### REQUIRED ACTION
The records below are to be restated word for word; their pictures are not.

*** INFORMATION SUPPLIED Section Begins ***

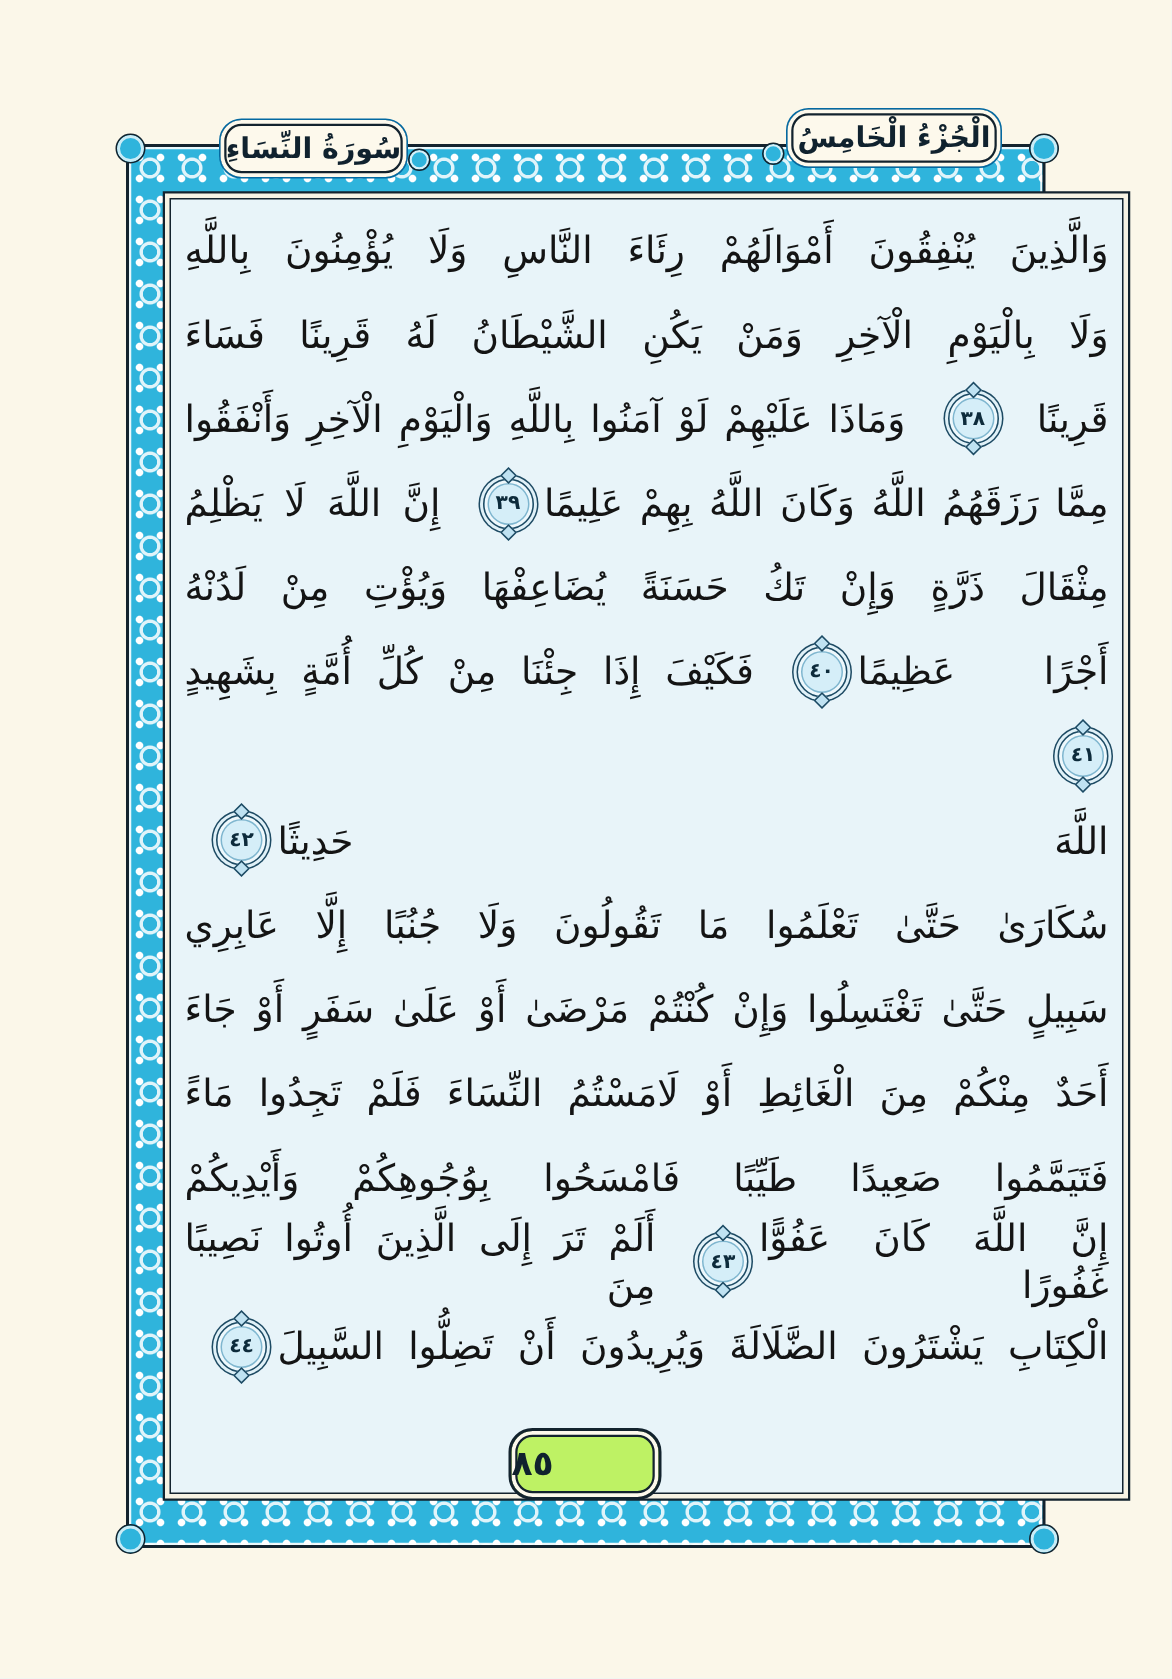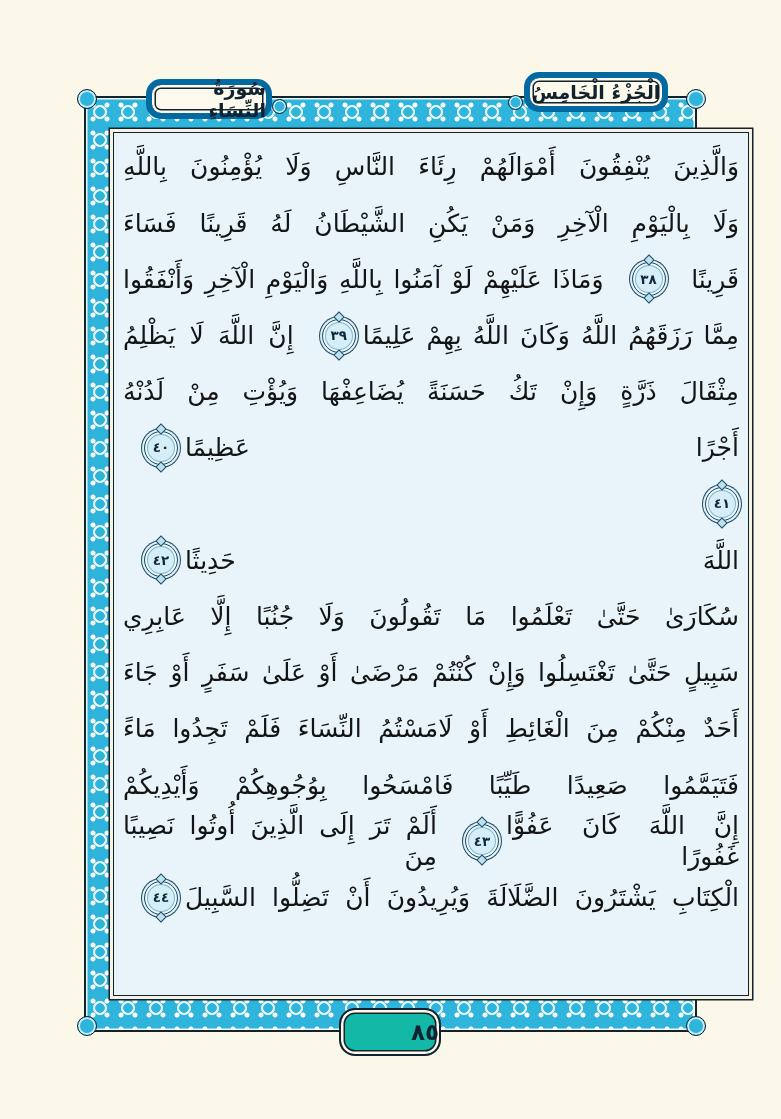--- a/index.html
+++ b/index.html
@@ -63,7 +63,7 @@
   
   .tab{
     position:absolute;height:40px;box-sizing:border-box;
-    background:#fdf9ec;border:6px solid #0369a1;border-radius:15px;
+    background:#fdf9ec;border:1px solid #0369a1;border-radius:15px;
     box-shadow:inset 0 0 0 2.5px #fdf9ec, inset 0 0 0 4px #13232e;
     display:flex;align-items:center;justify-content:center;
     font-size:19px;font-weight:bold;color:#10222e;direction:rtl;

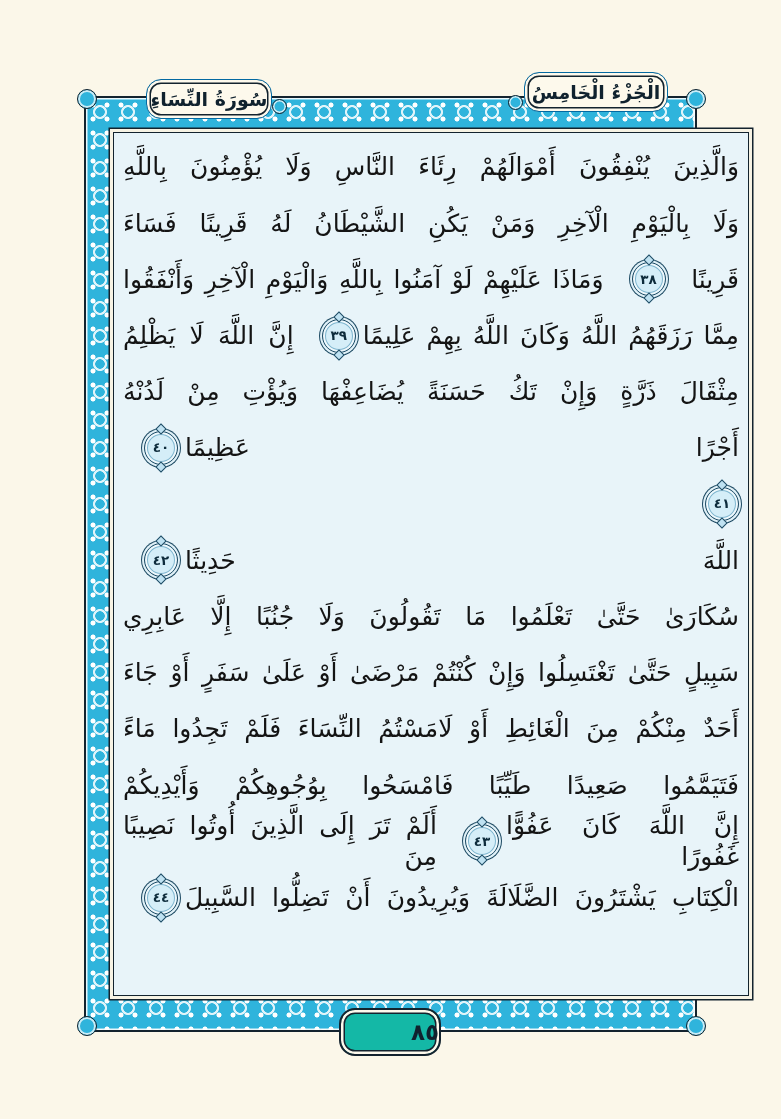--- a/index.html
+++ b/index.html
@@ -147,6 +147,7 @@
       <span class="ayah-marker">
         <span class="num">٤٠</span>
       </span>
+      <span class="txt">فَكَيْفَ إِذَا جِئْنَا مِنْ كُلِّ أُمَّةٍ بِشَهِيدٍ</span>
     </div>
     <div class="line">
       <span class="ayah-marker">

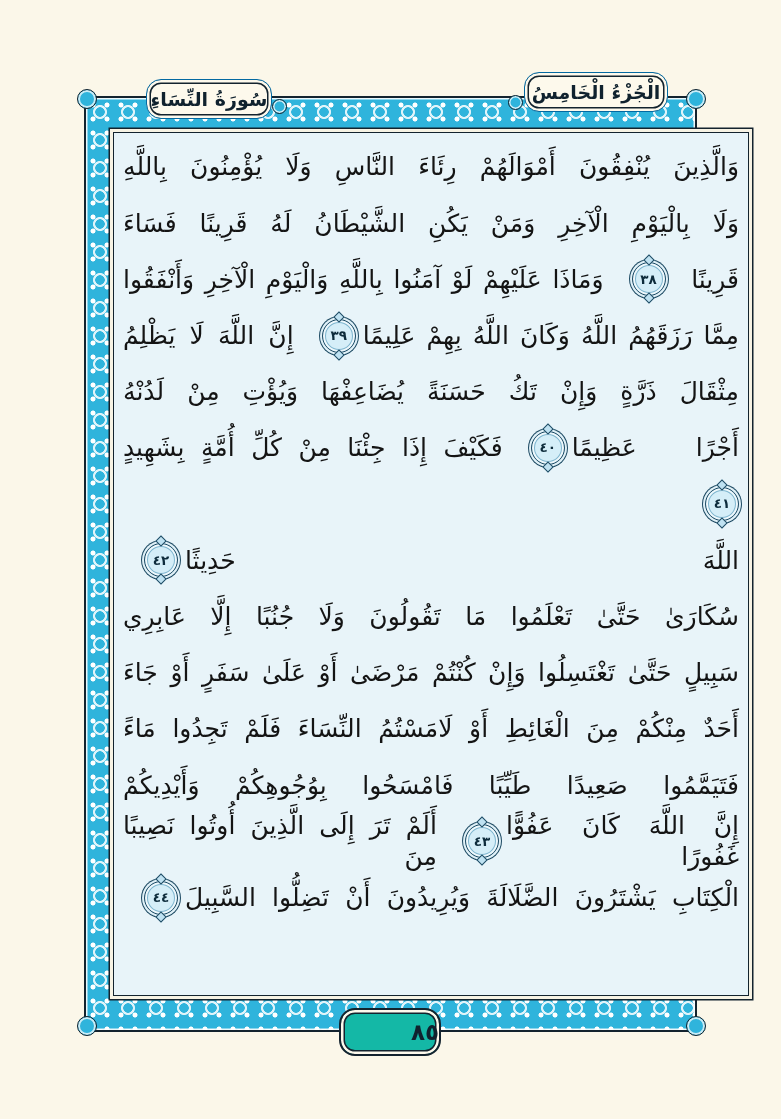--- a/index.html
+++ b/index.html
@@ -72,11 +72,11 @@
   .tab-surah{left:146px;top:79px;width:126px;}
   .tab-juz{left:524px;top:72px;width:144px;text-align:right;}
   .tab-page{
-    left:339px;top:1008px;width:102px;height:48px;
+    left:339px;top:952px;width:102px;height:48px;
     position:absolute;box-sizing:border-box;
-    background:#14b8a6;border:2px solid #13232e;border-radius:16px;
+    background:#bef264;border:2px solid #13232e;border-radius:16px;
     box-shadow:inset 0 0 0 2.5px #fdf9ec, inset 0 0 0 4px #13232e;
-    display:flex;align-items:center;justify-content:flex-end;
+    display:flex;align-items:center;justify-content:flex-start;
     font-size:23px;font-weight:bold;color:#10222e;z-index:3;
   }
   

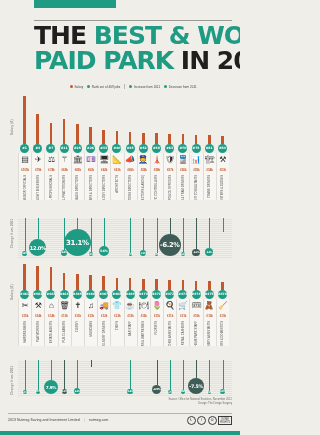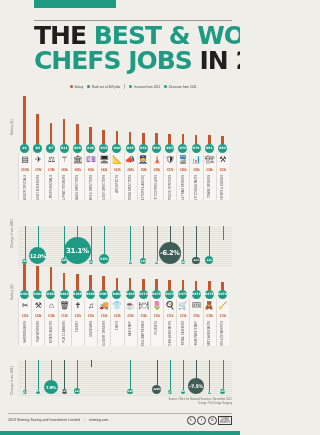--- a/index.html
+++ b/index.html
@@ -85,7 +85,7 @@
   <div class="title">
     <div class="l1"><span class="dark">THE</span>
       <span class="teal">BEST &amp; WORST</span></div>
-    <div class="l2"><span class="teal">CHEFS JOBS</span>
+    <div class="l2"><span class="teal">PAID PARK</span>
       <span class="dark">IN 2012</span></div>
   </div>
 

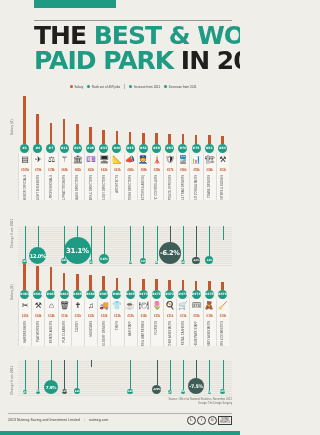--- a/index.html
+++ b/index.html
@@ -332,7 +332,7 @@
     </div>
 
   <div class="axis-label" style="left:10px;top:248px;">Change from 2011</div>
-  <div class="band" id="best-band" style="top:226px;height:40px;">
+  <div class="band" id="best-band" style="top:218px;height:40px;">
       <div class="lead" style="left: 6.6px; top: 0px; height: 33px;"></div>
       <div class="bub" style="left: 4.1px; top: 33px; width: 5px; height: 5px; font-size: 2.4px;">3.8%</div>
       <div class="lead" style="left: 19.8px; top: 0px; height: 21px;"></div>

*** INFORMATION SUPPLIED Section Ends ***

### REPLY
--- a/index.html
+++ b/index.html
@@ -63,7 +63,7 @@
   
   .tab{
     position:absolute;height:40px;box-sizing:border-box;
-    background:#fdf9ec;border:6px solid #0369a1;border-radius:15px;
+    background:#fdf9ec;border:1px solid #0369a1;border-radius:15px;
     box-shadow:inset 0 0 0 2.5px #fdf9ec, inset 0 0 0 4px #13232e;
     display:flex;align-items:center;justify-content:center;
     font-size:19px;font-weight:bold;color:#10222e;direction:rtl;

--- a/index.html
+++ b/index.html
@@ -147,6 +147,7 @@
       <span class="ayah-marker">
         <span class="num">٤٠</span>
       </span>
+      <span class="txt">فَكَيْفَ إِذَا جِئْنَا مِنْ كُلِّ أُمَّةٍ بِشَهِيدٍ</span>
     </div>
     <div class="line">
       <span class="ayah-marker">

--- a/index.html
+++ b/index.html
@@ -72,11 +72,11 @@
   .tab-surah{left:146px;top:79px;width:126px;}
   .tab-juz{left:524px;top:72px;width:144px;text-align:right;}
   .tab-page{
-    left:339px;top:1008px;width:102px;height:48px;
+    left:339px;top:952px;width:102px;height:48px;
     position:absolute;box-sizing:border-box;
-    background:#14b8a6;border:2px solid #13232e;border-radius:16px;
+    background:#bef264;border:2px solid #13232e;border-radius:16px;
     box-shadow:inset 0 0 0 2.5px #fdf9ec, inset 0 0 0 4px #13232e;
-    display:flex;align-items:center;justify-content:flex-end;
+    display:flex;align-items:center;justify-content:flex-start;
     font-size:23px;font-weight:bold;color:#10222e;z-index:3;
   }
   

--- a/index.html
+++ b/index.html
@@ -85,7 +85,7 @@
   <div class="title">
     <div class="l1"><span class="dark">THE</span>
       <span class="teal">BEST &amp; WORST</span></div>
-    <div class="l2"><span class="teal">CHEFS JOBS</span>
+    <div class="l2"><span class="teal">PAID PARK</span>
       <span class="dark">IN 2012</span></div>
   </div>
 

--- a/index.html
+++ b/index.html
@@ -332,7 +332,7 @@
     </div>
 
   <div class="axis-label" style="left:10px;top:248px;">Change from 2011</div>
-  <div class="band" id="best-band" style="top:226px;height:40px;">
+  <div class="band" id="best-band" style="top:218px;height:40px;">
       <div class="lead" style="left: 6.6px; top: 0px; height: 33px;"></div>
       <div class="bub" style="left: 4.1px; top: 33px; width: 5px; height: 5px; font-size: 2.4px;">3.8%</div>
       <div class="lead" style="left: 19.8px; top: 0px; height: 21px;"></div>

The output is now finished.